• Django Logo. Source: Makai 2017a.
  • MTV Architecture. Source: http://lectures.webcourse.niksula.hut.fi/img/django_mtv.png
  • Django popularity compared with other frameworks. Source: HotFrameworks 2017.
  • Performance in terms of requests per second. Source: Kornatskyy 2012.

Django

Summary

Django Logo. Source: Makai 2017a.

Django is a free open source web framework written in Python. Like any web framework, it simplifies the development of web applications. It's tagline refers to Django as "the web framework for perfectionists with deadlines". Django Software Foundation, which is a non-profit organization, maintains Django.

The following claims are made about Django: ridiculously fast, fully loaded, reassuringly secure, exceedingly scalable and incredibly versatile. Django's default installation can be extended with third-party packages, such as from Django Packages.
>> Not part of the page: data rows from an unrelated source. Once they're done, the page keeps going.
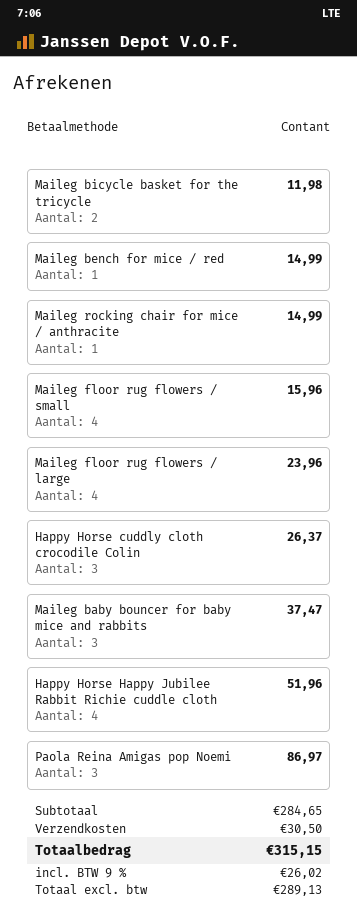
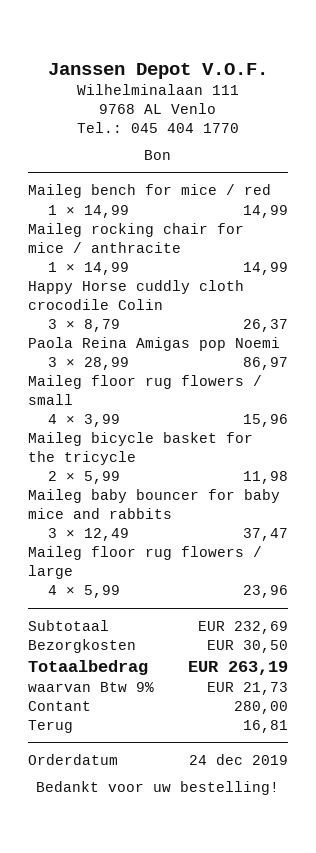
Happy Horse Happy Jubilee Rabbit Richie cuddle cloth: 4 for 51.96 -> none
subtotal: 284.65 -> 232.69
tax: 9% = 26.02 -> 9% = 21.73
total: 315.15 -> 263.19

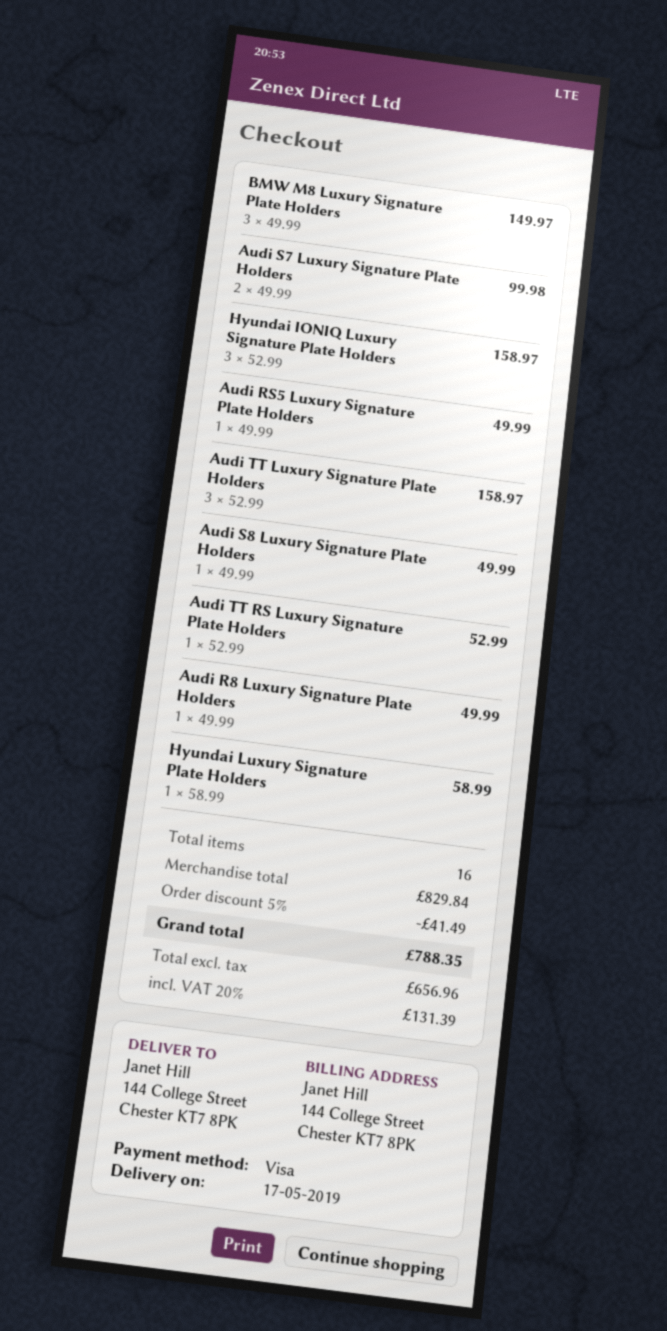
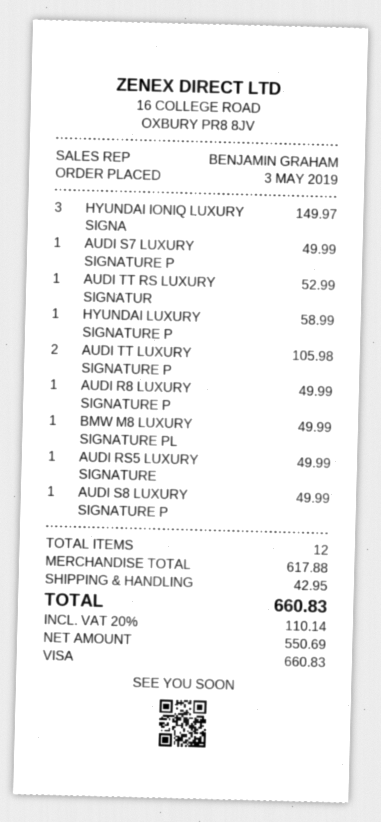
BMW M8 Luxury Signature Plate Holders: 3 for 149.97 -> 1 for 49.99
Audi S7 Luxury Signature Plate Holders: 2 for 99.98 -> 1 for 49.99
Hyundai IONIQ Luxury Signature Plate Holders: 3 for 158.97 -> 3 for 149.97
Audi TT Luxury Signature Plate Holders: 3 for 158.97 -> 2 for 105.98
total quantity: 16 -> 12
subtotal: 829.84 -> 617.88
discount: 5% = 41.49 -> none
shipping: none -> 42.95
net: 656.96 -> 550.69
tax: 20% = 131.39 -> 20% = 110.14
total: 788.35 -> 660.83

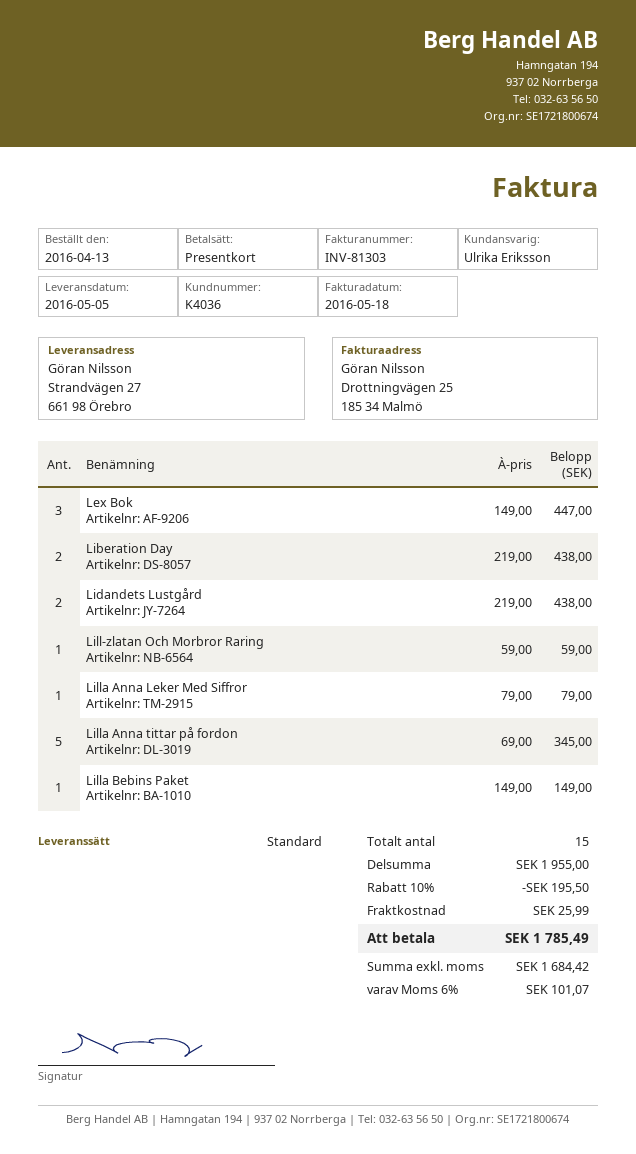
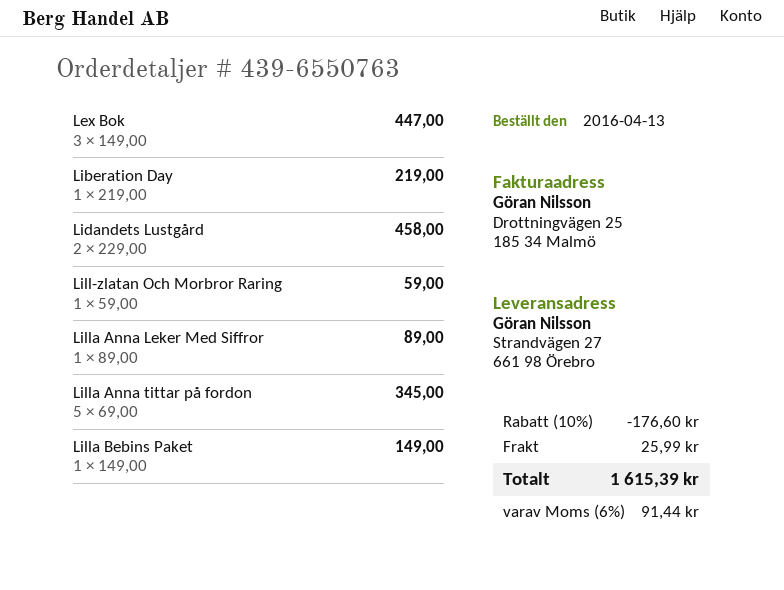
Liberation Day: 2 x 219.00 = 438.00 -> 1 x 219.00 = 219.00
Lidandets Lustgård: 2 x 219.00 = 438.00 -> 2 x 229.00 = 458.00
Lilla Anna Leker Med Siffror: 1 x 79.00 = 79.00 -> 1 x 89.00 = 89.00
discount: 10% = 195.50 -> 10% = 176.60
tax: 6% = 101.07 -> 6% = 91.44
total: 1785.49 -> 1615.39

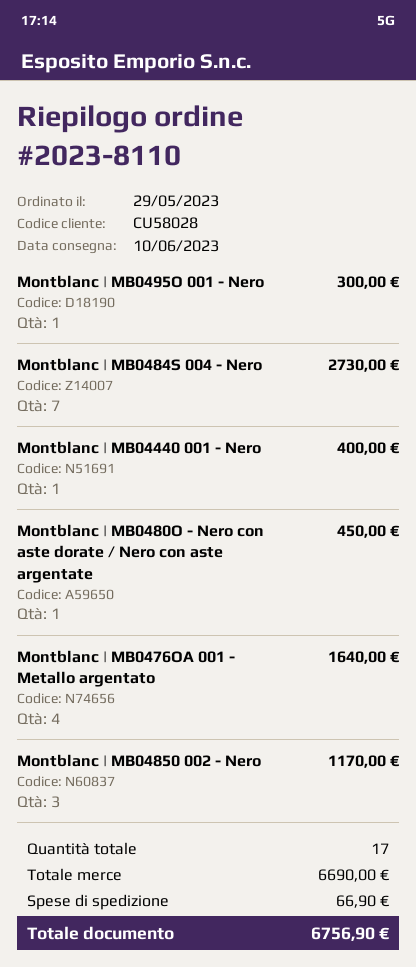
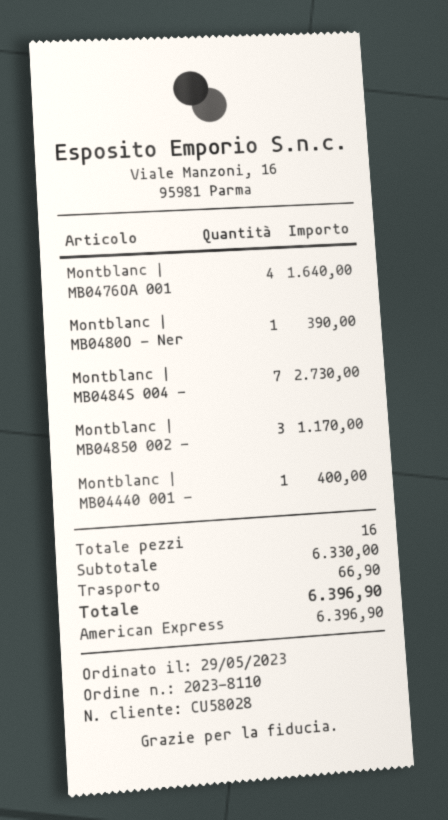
Montblanc | MB0495O 001 - Nero: 1 for 300.00 -> none
Montblanc | MB0480O - Nero con aste dorate / Nero con aste argentate: 1 for 450.00 -> 1 for 390.00
total quantity: 17 -> 16
subtotal: 6690.00 -> 6330.00
total: 6756.90 -> 6396.90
While meant primarily for fullstack web apps (often database driven), Django can be used to provide backend services for mobile apps via REST API calls, to build real-time apps or even a content management system.

Discussion

  • What does it mean to say that Django is "fully loaded"?

    Django's default installation comes with capabilities common for typical web applications. This includes user authentication, content administration, database ORM, database schema migrations, URL routing, RSS feeds, a templating engine, forms, a caching framework, CSRF protection, and many more. Variously called as "fully loaded", "full stack", "out of the box" or "batteries included", they all mean the same thing: default installation contains lots of features that we need not download and install individually.

    This does not imply that developers are restricted to using only what Django ships. Django is flexible enough to allow developers to use their preferred alternatives. For example, developers can use their own templating engine or ORM.

  • What are the advantages of Django?

    Advantages include the following:

    • Django is based on Python, which is a popular language that's easy to learn and powerful. Python works on any platform and is also open source.
    • Django's official documentation is comprehensive and includes easy to follow tutorials.
    • Django has an active community that contribute via open packages, tutorials, books and code snippets.
    • Because Django takes the "batteries included" approach, downloading it and getting started is quick and easy.
    • With Django's built-in admin interface, it's easy to organize model fields or process data.
    • Django adapts the well-known MVC architecture and therefore code can be written with clean abstractions.
    • Django community makes regular stable releases, some of which are Long Term Support (LTS) releases that get three years of support.
  • What's the architecture used by Django?
    MTV Architecture. Source: http://lectures.webcourse.niksula.hut.fi/img/django_mtv.png

    Django uses what is called MTV Architecture: Model-Template-View. This is equivalent to the more well-known MVC architecture: Model-View-Controller. The traditional controller's job is done by the framework itself and hence the MTV nomenclature does not emphasize it.

    The components of MTV architecture as are follows:

    • Model - Data access layer. This deals with access, validation and relationships among data. Models are Python classes that mediate between Django ORM and the database tables.
    • Template - Presentation layer. This deals with how data is displayed to the client.
    • View - Business logic layer. This is a bridge between models and templates. A view accesses model data and redirects it to a template for presentation. Unlike the definition of a view in traditional MVC architecture, a Django view describes which data you see, not how you see it. It's about processing, not presentation.
  • What are the different backend databases supported?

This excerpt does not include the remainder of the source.